PROBLEM
Where the line containing "უფროსი: ნოდარ ებანოიძე</div>" appears, start copying; continue through the last line below and copy nothing else.

[Before-and-after page screenshots]
[Start of section]

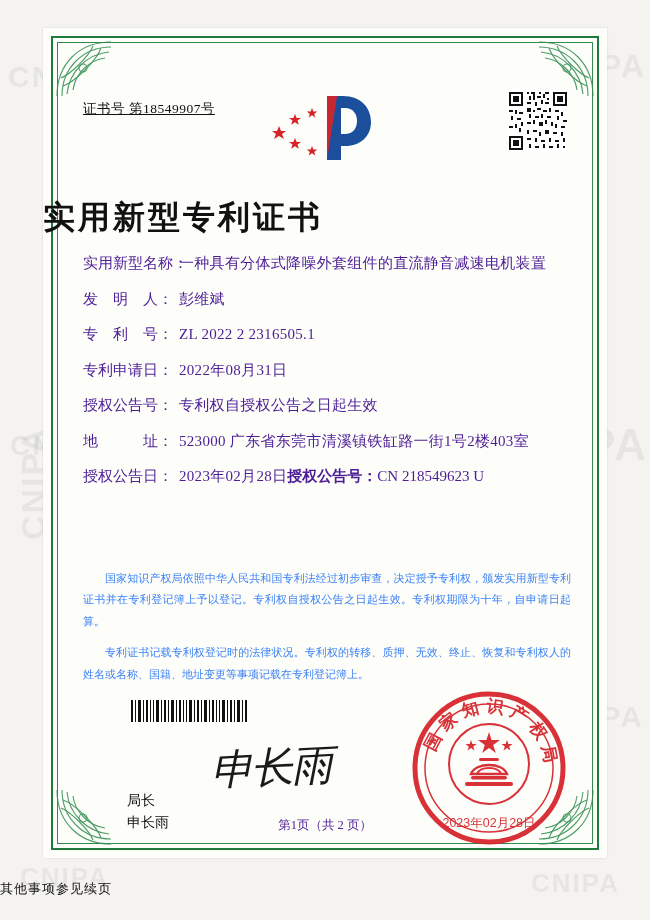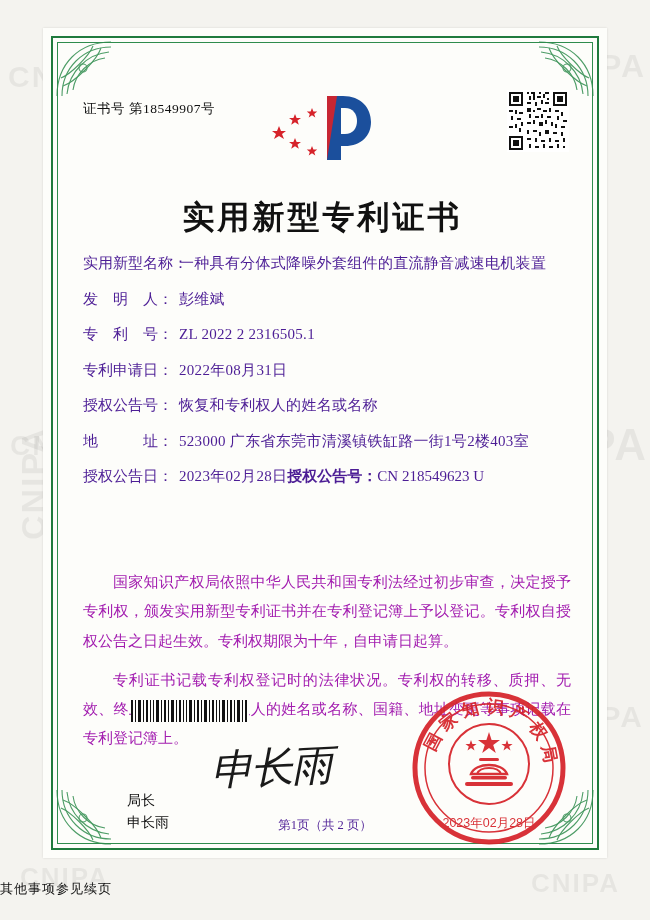--- a/index.html
+++ b/index.html
@@ -48,39 +48,40 @@
   .corner svg{display:block}
   .c-tl{left:10px;top:10px;}
   .c-tr{right:10px;top:10px;transform:scaleX(-1);}
   .c-bl{left:10px;bottom:10px;transform:scaleY(-1);}
   .c-br{right:10px;bottom:10px;transform:scale(-1,-1);}
 
   .cert-no{
     position:absolute;left:40px;top:72px;
     font-size:13.5px;color:#111;
     letter-spacing:.5px;
+    text-decoration:underline;
   }
 
   
   .logo{
     position:absolute;left:50%;top:58px;
     transform:translateX(-50%);
     width:120px;height:78px;
   }
   
   .qr{
     position:absolute;right:38px;top:62px;
     width:62px;height:62px;
     background:#fff;
   }
   .qr svg{display:block}
 
   .title{
     position:absolute;left:0;right:5px;top:168px;
-    text-align:center;
+    text-align:left;
     font-size:32px;
     font-weight:bold;
     letter-spacing:3px;
     color:#111;
     font-family:"Liberation Serif", serif;
   }
 
   .fields{
     position:absolute;left:40px;right:34px;top:226px;
     font-size:15px;color:#4c1d95;
@@ -99,23 +100,23 @@
   }
   .val{flex:1;letter-spacing:.3px;}
   .row.two .val{flex:0 0 auto;}
   .sec-lbl{
     white-space:nowrap;
     font-weight:bold;
   }
 
   .para{
     position:absolute;left:40px;right:36px;top:540px;
-    font-size:15px;
+    font-size:11px;
     line-height:1.95;
-    color:#a21caf;
+    color:#3b82f6;
     text-align:justify;
   }
   .para p{margin:0 0 10px 0;text-indent:2em;}
 
   .barcode{
     position:absolute;left:88px;top:672px;
     width:118px;height:22px;
   }
 
   .sign-block{
@@ -339,21 +340,21 @@
       <div class="val">ZL 2022 2 2316505.1</div>
     </div>
 
     <div class="row">
       <div class="lbl"><span>专利申请日</span>：</div>
       <div class="val">2022年08月31日</div>
     </div>
 
     <div class="row">
       <div class="lbl"><span>授权公告号</span>：</div>
-      <div class="val">恢复和专利权人的姓名或名称</div>
+      <div class="val">专利权自授权公告之日起生效</div>
     </div>
 
     <div class="row">
       <div class="lbl"><span>地　　　址</span>：</div>
       <div class="val">523000 广东省东莞市清溪镇铁缸路一街1号2楼403室</div>
     </div>
 
     <div class="row two">
       <div class="lbl"><span>授权公告日</span>：</div>
       <div class="val">2023年02月28日</div>

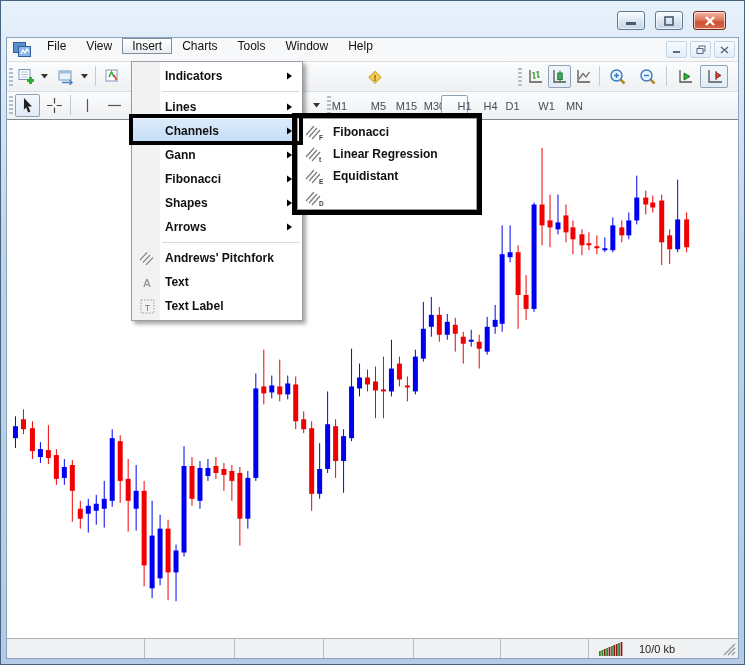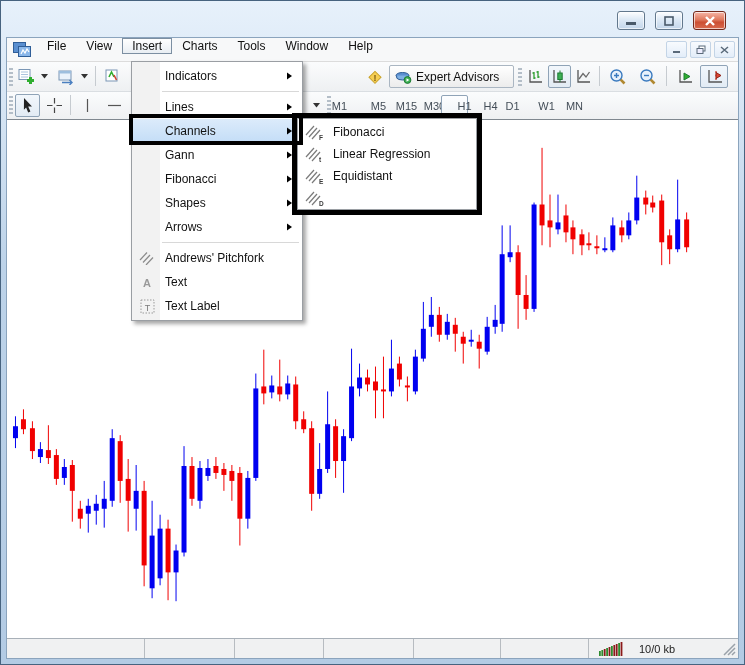--- a/index.html
+++ b/index.html
@@ -53,21 +53,21 @@
     display:flex;align-items:stretch;font-size:11px;color:#222;position:relative;}
   .seg{border-right:1px solid #b7bcc1;}
   .seg-rest{flex:1;display:flex;align-items:center;padding-left:10px;gap:16px;}
   .resize-grip{position:absolute;right:2px;bottom:2px;}
   
   .dropdown{position:absolute;left:130px;top:60px;width:172px;z-index:40;
     background:#fff;border:1px solid #9a9ea3;box-shadow:3px 3px 4px rgba(0,0,0,.35);padding:2px 0;}
   .dropdown::before{content:"";position:absolute;left:0;top:0;bottom:0;width:28px;background:#f2f2f2;}
   .mi{height:24px;display:flex;align-items:center;font-size:12px;color:#111;position:relative;}
   .mi .ic{width:30px;display:flex;align-items:center;justify-content:center;flex:none;}
-  .mi .lbl{flex:1;padding-left:3px;}
+  .mi .lbl{flex:1;padding-left:3px;font-weight:bold;}
   .mi .arr{width:16px;display:flex;align-items:center;}
   .mi.hl{background:linear-gradient(#dcebfb,#c3ddf7);}
   .msep{height:7px;position:relative;}
   .msep::after{content:"";position:absolute;left:30px;right:3px;top:3px;border-top:1px solid #d8d8d8;}
   .submenu-box{position:absolute;left:291px;top:112px;width:190px;height:102px;z-index:55;
     border:5px solid #000;background:#fff;}
   .submenu{position:absolute;inset:0;background:#fff;border:1px solid #9a9ea3;padding:2px 0;}
   .submenu .mi{height:22px;}
   .submenu .mi .ic{width:32px;}
   .ann-channels{position:absolute;left:128px;top:113px;width:174px;height:31px;
@@ -169,29 +169,20 @@
           <rect x="1" y="1" width="11" height="11" fill="#fff" stroke="#7a96b5"></rect>
           <path d="M4 8 L6.5 3 L9 8" stroke="#2fae2f" fill="none" stroke-width="1.6"></path>
           <path d="M9 6 L11.5 11" stroke="#d04030" stroke-width="1.6"></path>
         </svg>
       </div>
       <div class="tbtn" style="left:357px;width:22px">
         <svg width="18" height="18" viewBox="0 0 18 18">
           <rect x="5" y="5" width="8.5" height="8.5" transform="rotate(45 9 9)" fill="#f6ce52" stroke="#c9a22a"></rect>
           <text x="9" y="12.5" text-anchor="middle" font-size="9" font-weight="bold" fill="#7a5a10" font-family="Liberation Sans, sans-serif">!</text>
         </svg>
-      </div>
-      <div class="tbtn raised" style="left:382px;width:125px;justify-content:flex-start;padding-left:5px">
-        <svg width="17" height="15" viewBox="0 0 17 15">
-          <ellipse cx="7.5" cy="6.5" rx="6.5" ry="3" fill="#5b8fd0" stroke="#2f5e98"></ellipse>
-          <path d="M1.5 6.5 Q1 10 4 10.5 Q7.5 11.5 11 10.5 Q14 10 13.5 6.5" fill="#7fb0e4" stroke="#2f5e98"></path>
-          <circle cx="12.5" cy="11" r="3.4" fill="#3cb054" stroke="#1d7a33"></circle>
-          <polygon points="11.5,9.3 14.3,11 11.5,12.7" fill="#fff"></polygon>
-        </svg>
-        <span>Expert Advisors</span>
       </div>
       <div class="grip" style="left:511px"></div>
       <div class="tbtn" style="left:517px;width:23px">
         <svg width="17" height="17" viewBox="0 0 17 17">
           <path d="M3 2 V14 H15" stroke="#555" fill="none" stroke-width="1.3"></path>
           <path d="M7 4 V11 M5.5 5 H7 M7 10 H8.5" stroke="#2f9e2f" stroke-width="1.3"></path>
           <path d="M11 3 V10 M9.5 4 H11 M11 9 H12.5" stroke="#2f9e2f" stroke-width="1.3"></path>
         </svg>
       </div>
       <div class="tbtn pressed" style="left:541px;width:23px">

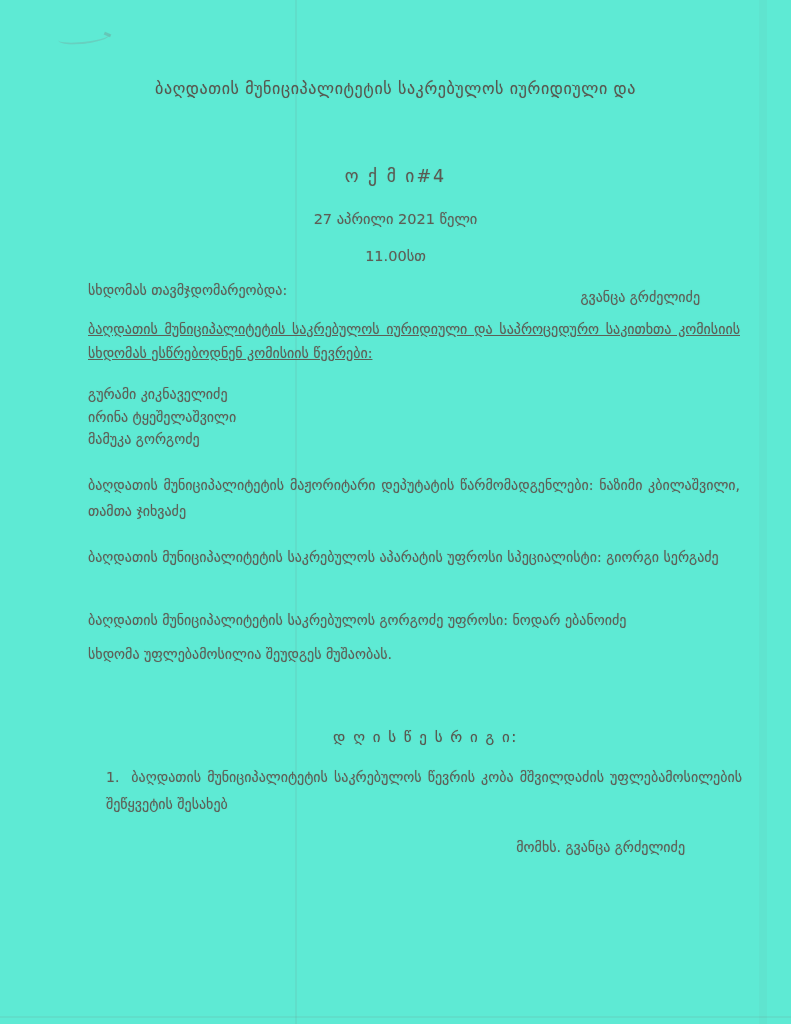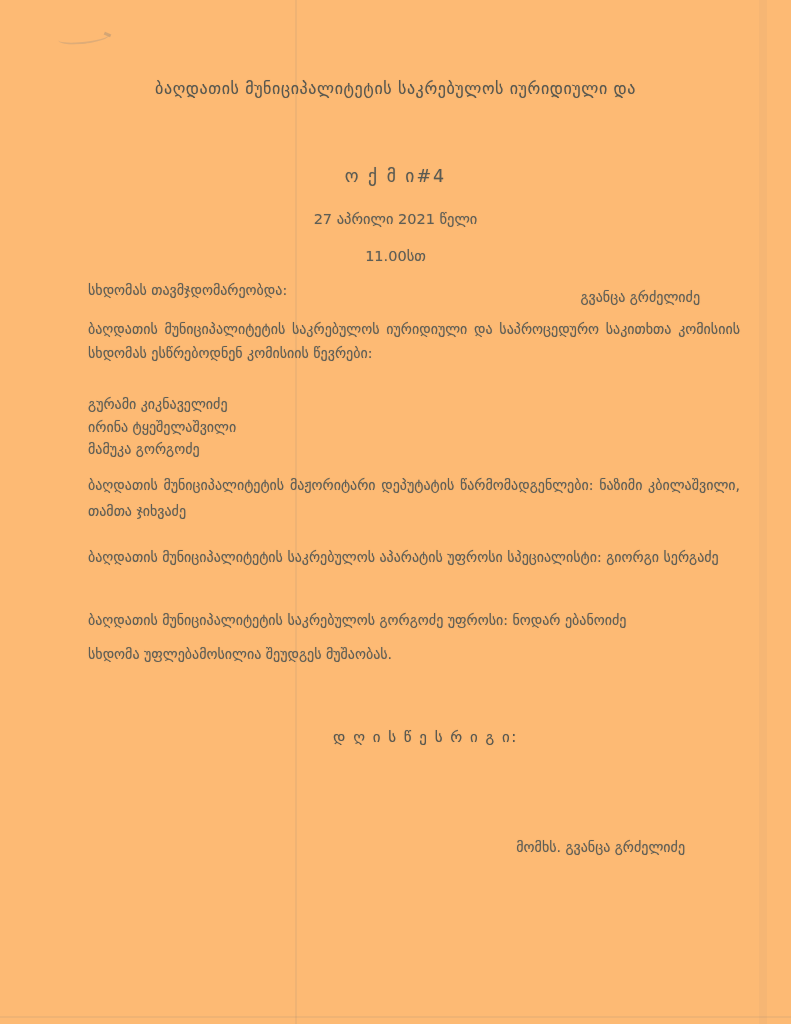--- a/index.html
+++ b/index.html
@@ -5,21 +5,21 @@
   html, body {
     margin: 0;
     padding: 0;
     background: #e9e9e9;
   }
   .page {
     position: relative;
     width: 791px;
     height: 1024px;
     margin: 0 auto;
-    background: #fdba74;
+    background: #5eead4;
     overflow: hidden;
     font-family: "DejaVu Sans", sans-serif;
     color: #5e5e56;
   }
   .page * { box-sizing: border-box; }
 
   
   .fold-line {
     position: absolute;
     left: 295px;
@@ -101,23 +101,23 @@
     font-size: 14px;
     text-align: center;
   }
 
   .par {
     left: 88px;
     width: 652px;
     font-size: 14px;
     text-align: justify;
   }
-  .attendees-par { top: 317px; line-height: 24px; }
+  .attendees-par { top: 317px; line-height: 24px; text-decoration: underline; }
 
-  .members { top: 393px; left: 88px; font-size: 14px; line-height: 22.5px; }
+  .members { top: 383px; left: 88px; font-size: 14px; line-height: 22.5px; }
 
   .majoritarian-par { top: 472px; line-height: 26px; }
   .specialist-par  { top: 544px; line-height: 26px; }
   .head-par        { top: 607px; line-height: 26px; }
   .quorum-line     { top: 646px; left: 88px; font-size: 14px; }
 
   .agenda-heading {
     top: 728px;
     font-size: 15px;
     letter-spacing: 1.5px;
@@ -174,17 +174,20 @@
   <div class="t par majoritarian-par">ბაღდათის მუნიციპალიტეტის მაჟორიტარი დეპუტატის წარმომადგენლები: ნაზიმი კბილაშვილი, თამთა ჯიხვაძე</div>
 
   <div class="t par specialist-par">ბაღდათის მუნიციპალიტეტის საკრებულოს აპარატის უფროსი სპეციალისტი: გიორგი სერგაძე</div>
 
   <div class="t par head-par">ბაღდათის მუნიციპალიტეტის საკრებულოს გორგოძე უფროსი: ნოდარ ებანოიძე</div>
 
   <div class="t quorum-line">სხდომა უფლებამოსილია შეუდგეს მუშაობას.</div>
 
   <div class="t center agenda-heading">დ ღ ი ს   წ ე ს რ ი გ ი:</div>
 
+  <div class="t agenda-item agenda-item-1">
+    <span class="num">1.</span><span>ბაღდათის მუნიციპალიტეტის საკრებულოს წევრის კობა მშვილდაძის უფლებამოსილების შეწყვეტის შესახებ</span>
+  </div>
 
   <div class="t speaker-line">მომხს. გვანცა გრძელიძე</div>
 
 
 </div>
 
 </body></html>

[End of section]

SOLUTION FOR THIS TASK
   <div class="t par head-par">ბაღდათის მუნიციპალიტეტის საკრებულოს გორგოძე უფროსი: ნოდარ ებანოიძე</div>
 
   <div class="t quorum-line">სხდომა უფლებამოსილია შეუდგეს მუშაობას.</div>
 
   <div class="t center agenda-heading">დ ღ ი ს   წ ე ს რ ი გ ი:</div>
 
+  <div class="t agenda-item agenda-item-1">
+    <span class="num">1.</span><span>ბაღდათის მუნიციპალიტეტის საკრებულოს წევრის კობა მშვილდაძის უფლებამოსილების შეწყვეტის შესახებ</span>
+  </div>
 
   <div class="t speaker-line">მომხს. გვანცა გრძელიძე</div>
 
 
 </div>
 
 </body></html>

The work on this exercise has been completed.